GILI PATTIR
I met Gili Patir in the offices of the Hadashot newspaper.Gili was at university, majoring in Middle East studies, and working nights developing films in the newspaper’s lab to earn a living.
In 1992 I ran into her after she had been away from work for some time. She invited herself to my studio for a chat. “I’ve got cancer,” she said without preamble. “I underwent a very difficult operation and I’m fine now, and I want you to photograph me starting now and up to the end.”
She said, “I want you to document what happens to me, the changes my body goes through. I’ll invite myself to your studio, and when it’s too difficult for me you’ll come to me.” She said, “I want you to publish these photographs after my death. It’s important to me that people know what this disease looks like and how you can live with it, despite everything.”
That same day I made my first photographs in the series of Gili.
From then, and for the next five years, Gili came to me to be photographed whenever she felt the need. There were times when she called me to take her picture in the hospital, and times when she summoned me to her home.

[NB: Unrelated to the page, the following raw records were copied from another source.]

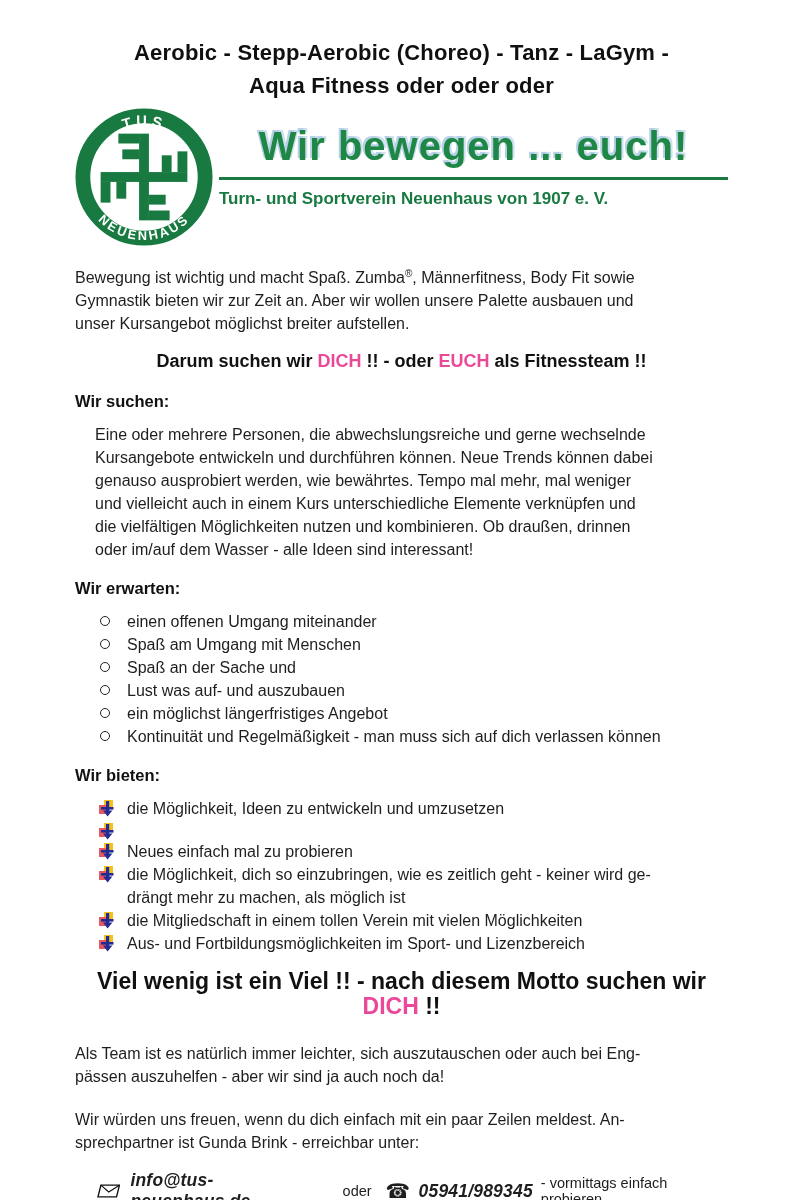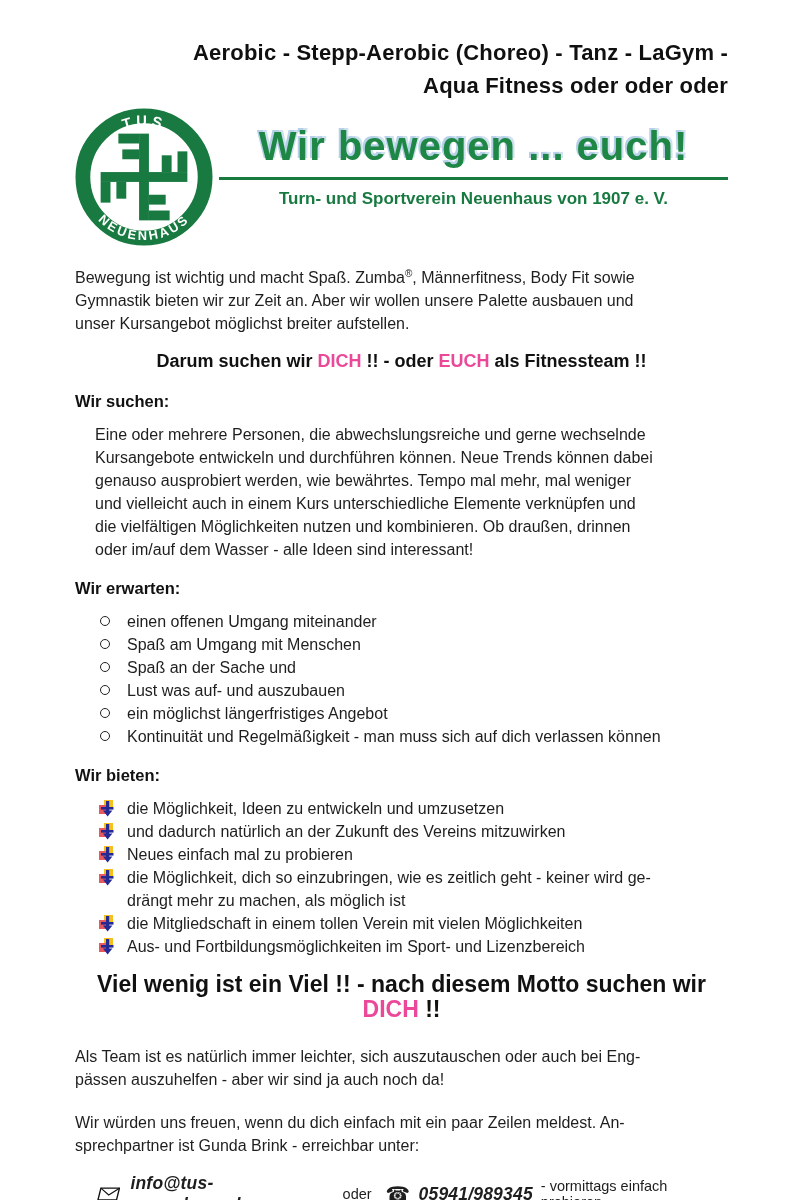"Aerobic - Stepp-Aerobic (Choreo) -" .title { text-align: right -> center }
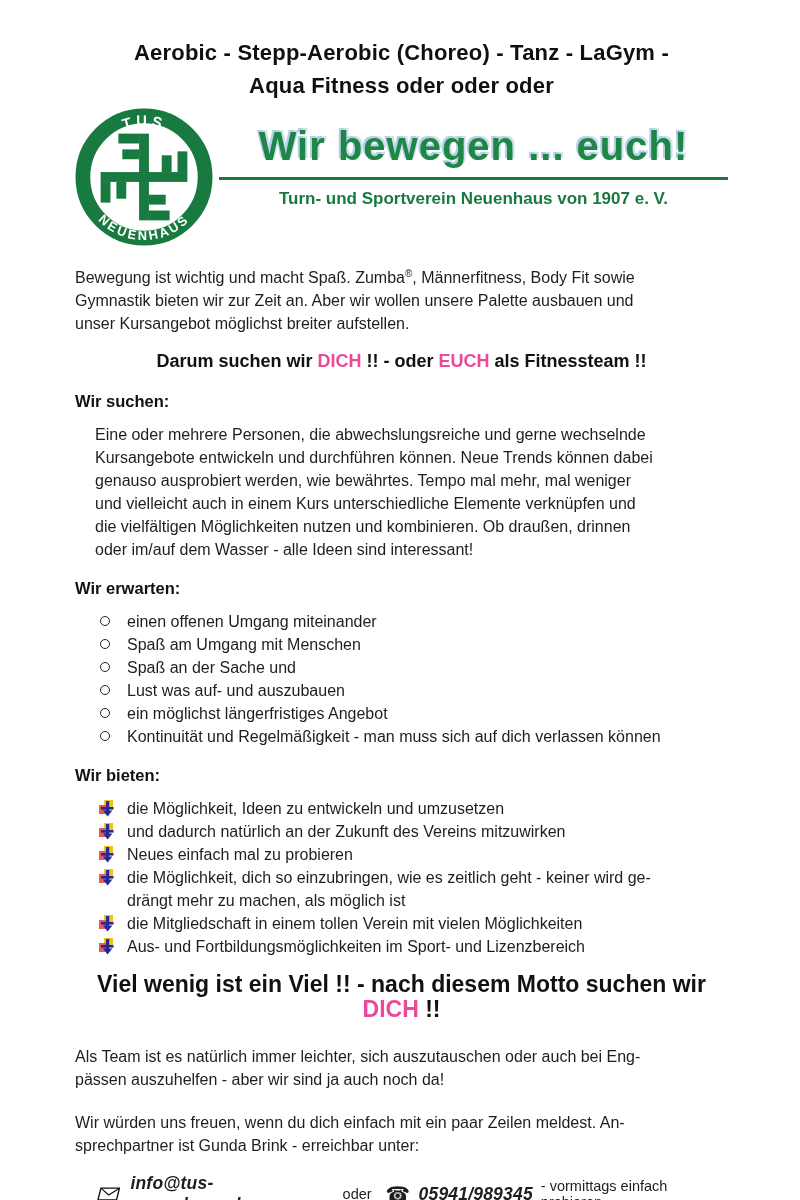"Turn- und Sportverein Neuenhaus von" .subtitle { text-align: center -> left }
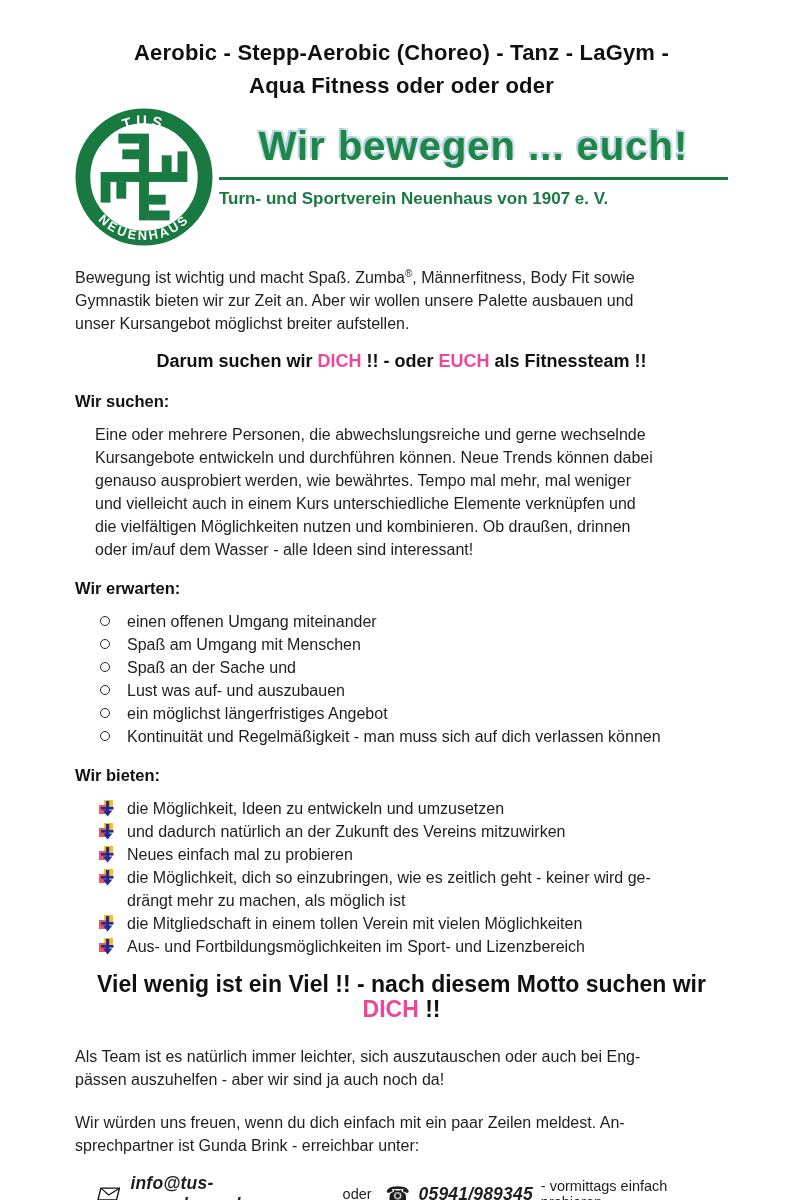"und dadurch natürlich an der" span.item-text { html: <span>und dadurch natürlich an der Zukunft des Vereins mitzuwirken</span> -> none }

Gili was well aware of how photogenic her scars and the signs each operation left on her body were. She would call and say, “We’ve got to meet, I have this amazing new scar.” Or “Let’s do a shoot, I’m completely bald.”
After several years, as the disease grew stronger, Gili stayed home for a long period of time, closing herself off from the world and refusing to see anyone but her family. Much later it turned out that her final operation had been extremely difficult and her body was unable to recover.
During that period, she planned her departure from life. It was important to her to do it in her own way. She invited her friends and loved ones, from Israel and abroad, to a farewell ceremony that lasted two weeks, lying in her bed and receiving guests one at a time. She hugged them and kissed them, gave instructions, handed out inheritances, ordered in gourmet food. She enjoyed every bite even though her body was no longer able to digest.
This farewell journey was a kind of exaltation.
Before she took leave of her loved ones, Gili summoned me and asked that I not forget our project. So as not to leave things undone and in order to validate the agreement made between us, she asked her parents, Dan and Yael, to join us in the room. With all three sides represented, Gili Patir dictated a contract to her father in which she obliged those present to fulfill her wish after her death.
The final photograph was made, according to her wishes, on June 20, 1996 shortly after her death .
This exhibition is Gili Patir’s testament.